Items from a data source
☆ ☆ ☆ ☆ ☆ ☆ ☆
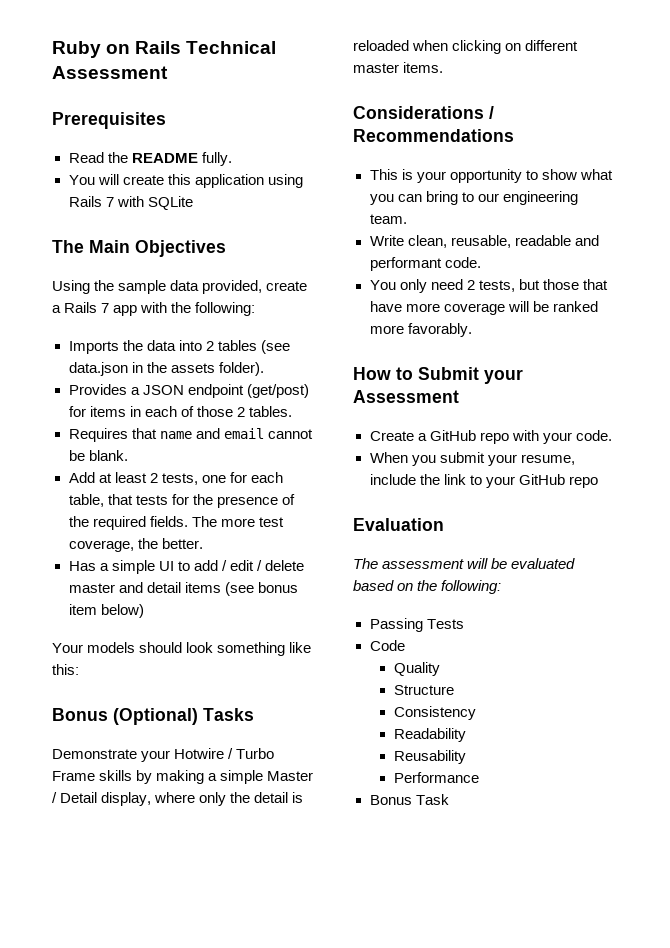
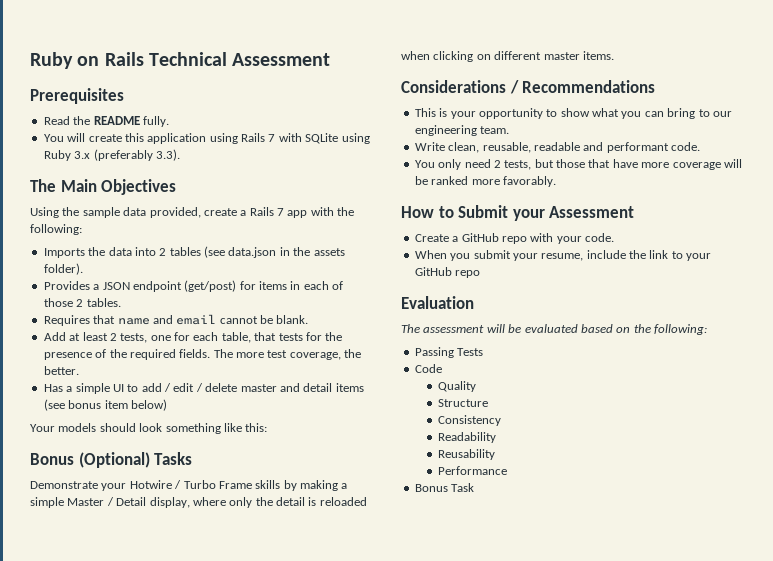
- You will create this application using Rails 7 with SQLite
+ You will create this application using Rails 7 with SQLite using Ruby 3.x (preferably 3.3).

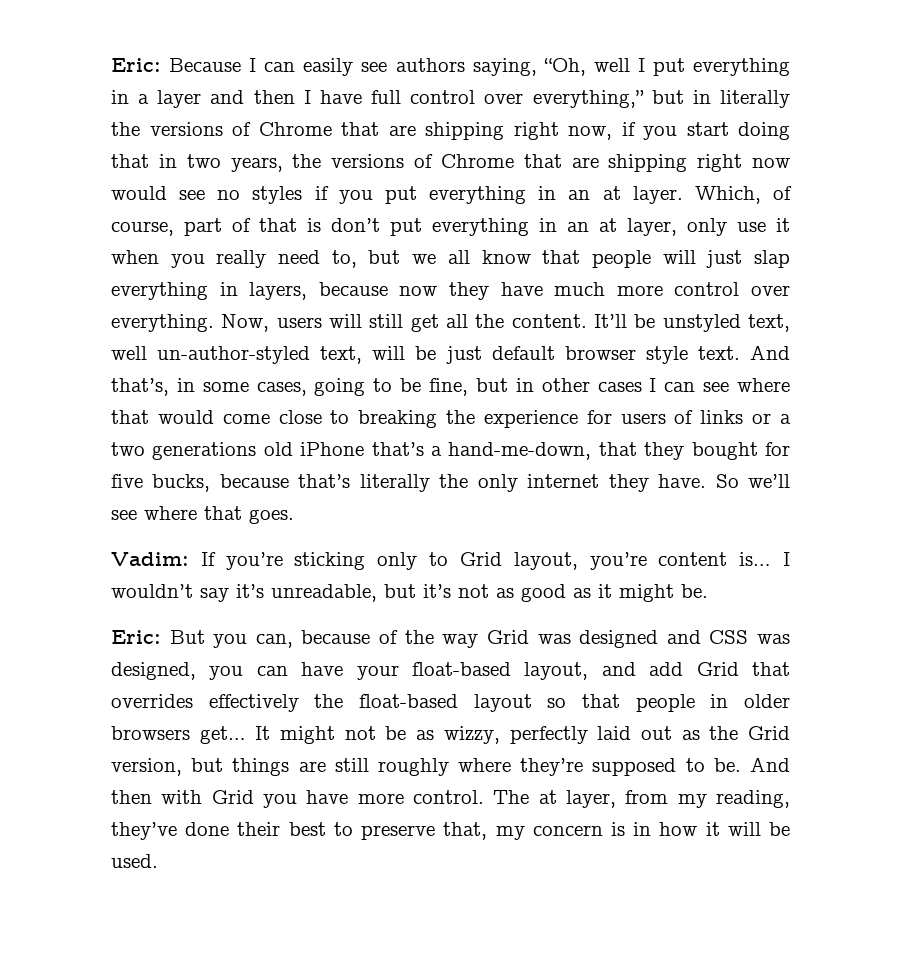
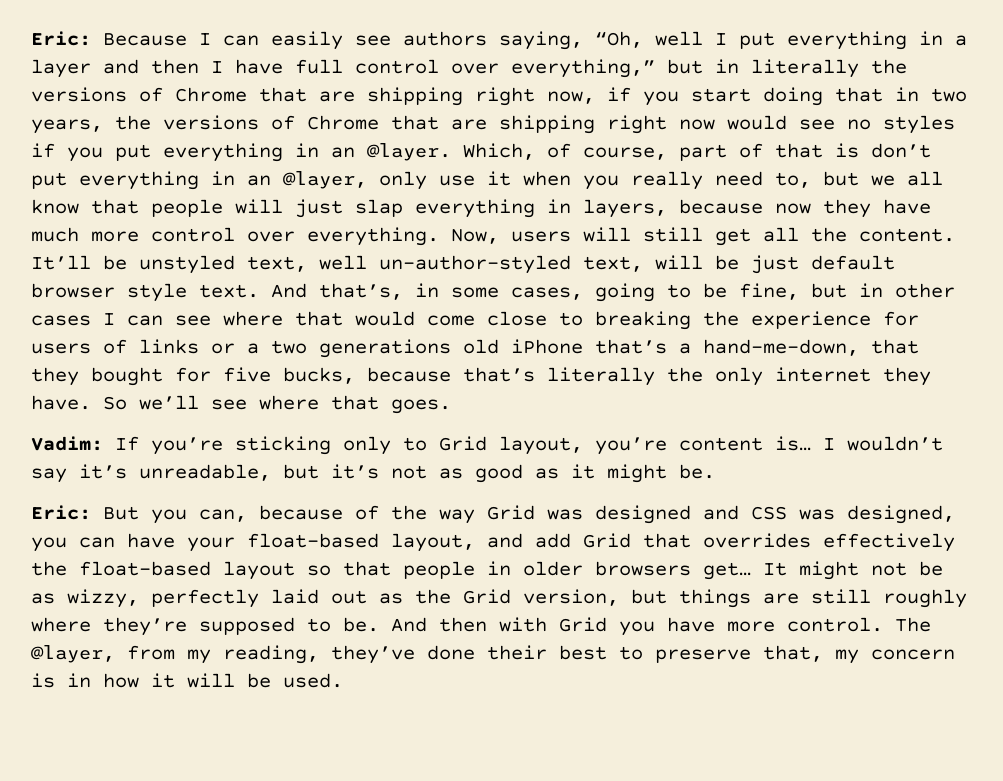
- Because I can easily see authors saying, “Oh, well I put everything in a layer and then I have full control over everything,” but in literally the versions of Chrome that are shipping right now, if you start doing that in two years, the versions of Chrome that are shipping right now would see no styles if you put everything in an at layer.
+ Because I can easily see authors saying, “Oh, well I put everything in a layer and then I have full control over everything,” but in literally the versions of Chrome that are shipping right now, if you start doing that in two years, the versions of Chrome that are shipping right now would see no styles if you put everything in an @layer.
- Which, of course, part of that is don’t put everything in an at layer, only use it when you really need to, but we all know that people will just slap everything in layers, because now they have much more control over everything.
+ Which, of course, part of that is don’t put everything in an @layer, only use it when you really need to, but we all know that people will just slap everything in layers, because now they have much more control over everything.
- The at layer, from my reading, they’ve done their best to preserve that, my concern is in how it will be used.
+ The @layer, from my reading, they’ve done their best to preserve that, my concern is in how it will be used.

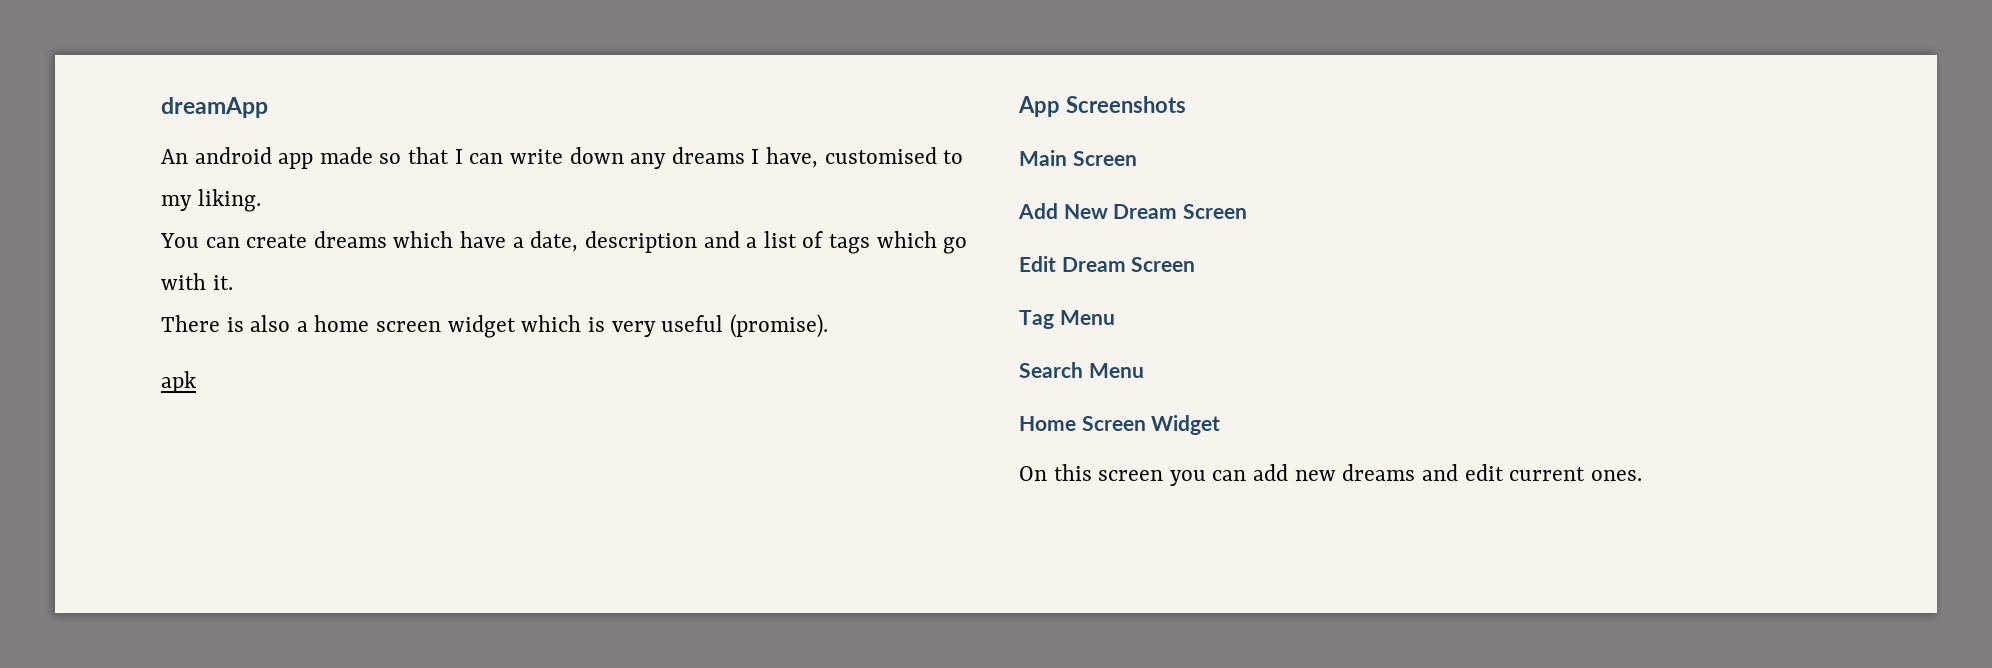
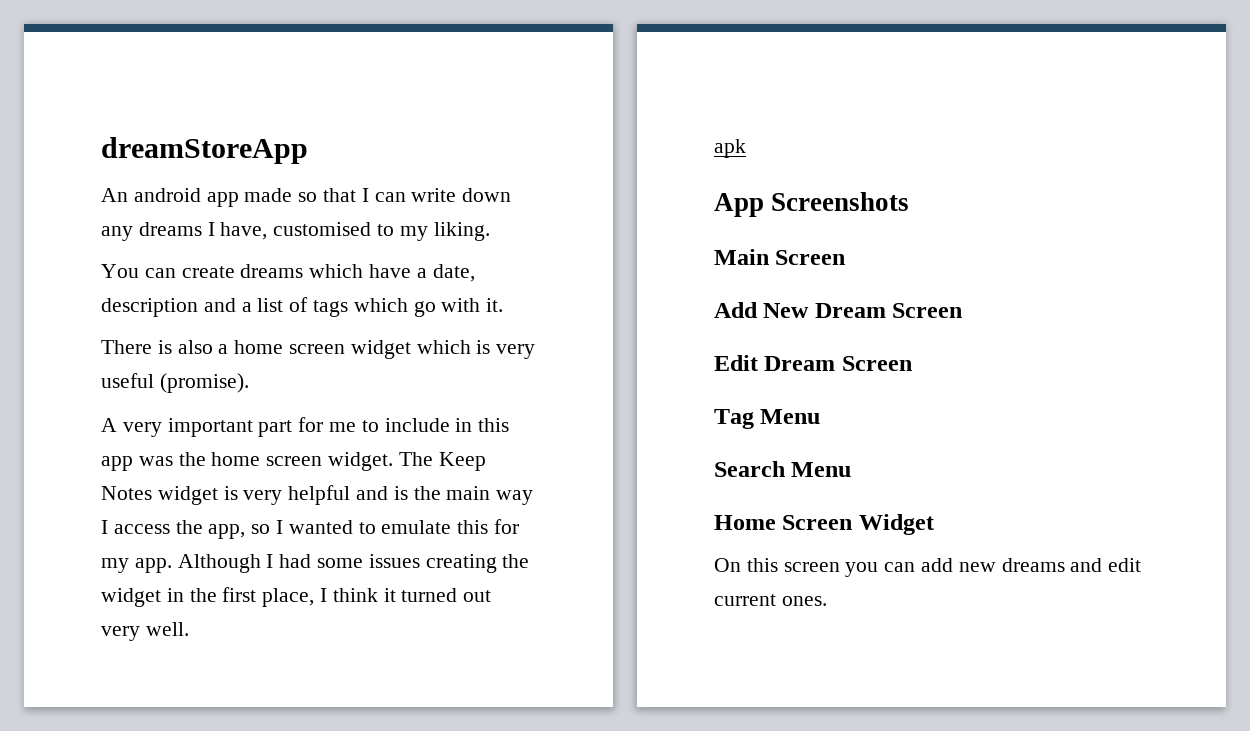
- dreamApp
+ dreamStoreApp
+ A very important part for me to include in this app was the home screen widget. The Keep Notes widget is very helpful and is the main way I access the app, so I wanted to emulate this for my app. Although I had some issues creating the widget in the first place, I think it turned out very well.

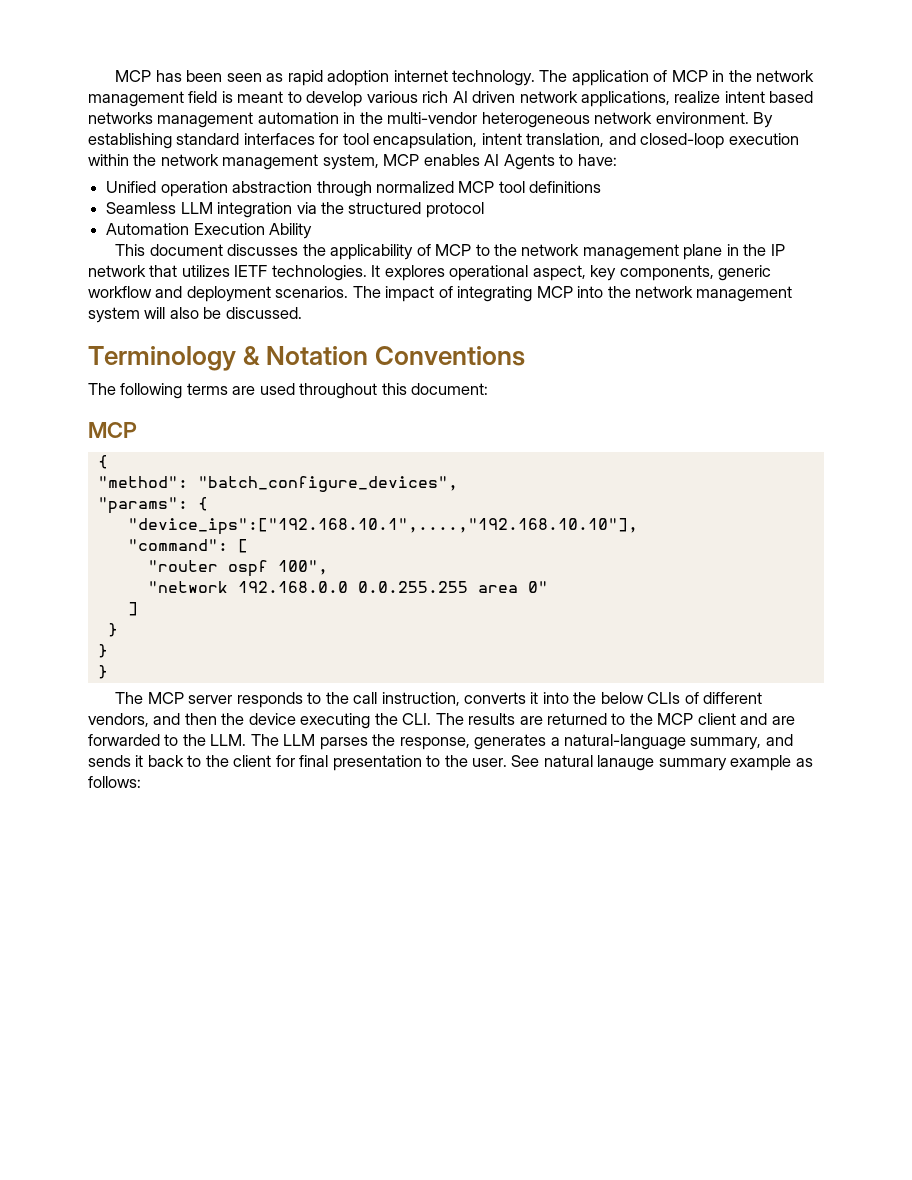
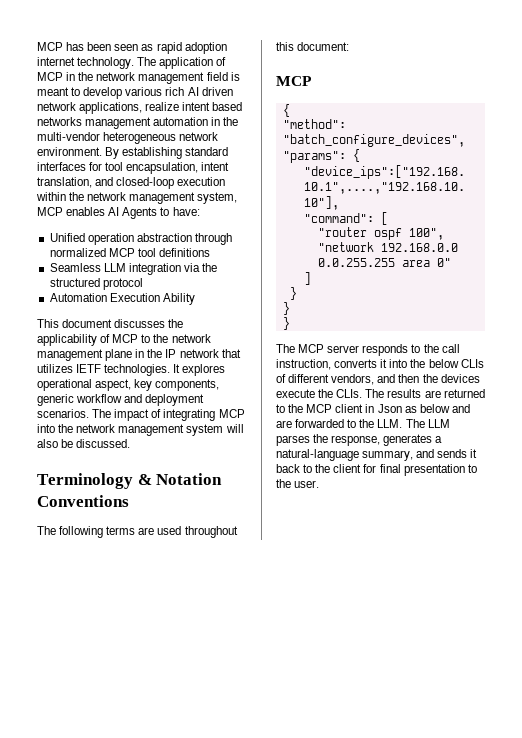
- The MCP server responds to the call instruction, converts it into the below CLIs of different vendors, and then the device executing the CLI. The results are returned to the MCP client and are forwarded to the LLM. The LLM parses the response, generates a natural-language summary, and sends it back to the client for final presentation to the user. See natural lanauge summary example as follows:
+ The MCP server responds to the call instruction, converts it into the below CLIs of different vendors, and then the devices execute the CLIs. The results are returned to the MCP client in Json as below and are forwarded to the LLM. The LLM parses the response, generates a natural-language summary, and sends it back to the client for final presentation to the user.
☆ ☆ ☆ ☆ ☆ ☆ ☆
**WORK TO BE COMPLETED**
Type the entries again verbatim. Drop the images.

**RESPONSE AREA**
- You will create this application using Rails 7 with SQLite
+ You will create this application using Rails 7 with SQLite using Ruby 3.x (preferably 3.3).

- Because I can easily see authors saying, “Oh, well I put everything in a layer and then I have full control over everything,” but in literally the versions of Chrome that are shipping right now, if you start doing that in two years, the versions of Chrome that are shipping right now would see no styles if you put everything in an at layer.
+ Because I can easily see authors saying, “Oh, well I put everything in a layer and then I have full control over everything,” but in literally the versions of Chrome that are shipping right now, if you start doing that in two years, the versions of Chrome that are shipping right now would see no styles if you put everything in an @layer.
- Which, of course, part of that is don’t put everything in an at layer, only use it when you really need to, but we all know that people will just slap everything in layers, because now they have much more control over everything.
+ Which, of course, part of that is don’t put everything in an @layer, only use it when you really need to, but we all know that people will just slap everything in layers, because now they have much more control over everything.
- The at layer, from my reading, they’ve done their best to preserve that, my concern is in how it will be used.
+ The @layer, from my reading, they’ve done their best to preserve that, my concern is in how it will be used.

- dreamApp
+ dreamStoreApp
+ A very important part for me to include in this app was the home screen widget. The Keep Notes widget is very helpful and is the main way I access the app, so I wanted to emulate this for my app. Although I had some issues creating the widget in the first place, I think it turned out very well.

- The MCP server responds to the call instruction, converts it into the below CLIs of different vendors, and then the device executing the CLI. The results are returned to the MCP client and are forwarded to the LLM. The LLM parses the response, generates a natural-language summary, and sends it back to the client for final presentation to the user. See natural lanauge summary example as follows:
+ The MCP server responds to the call instruction, converts it into the below CLIs of different vendors, and then the devices execute the CLIs. The results are returned to the MCP client in Json as below and are forwarded to the LLM. The LLM parses the response, generates a natural-language summary, and sends it back to the client for final presentation to the user.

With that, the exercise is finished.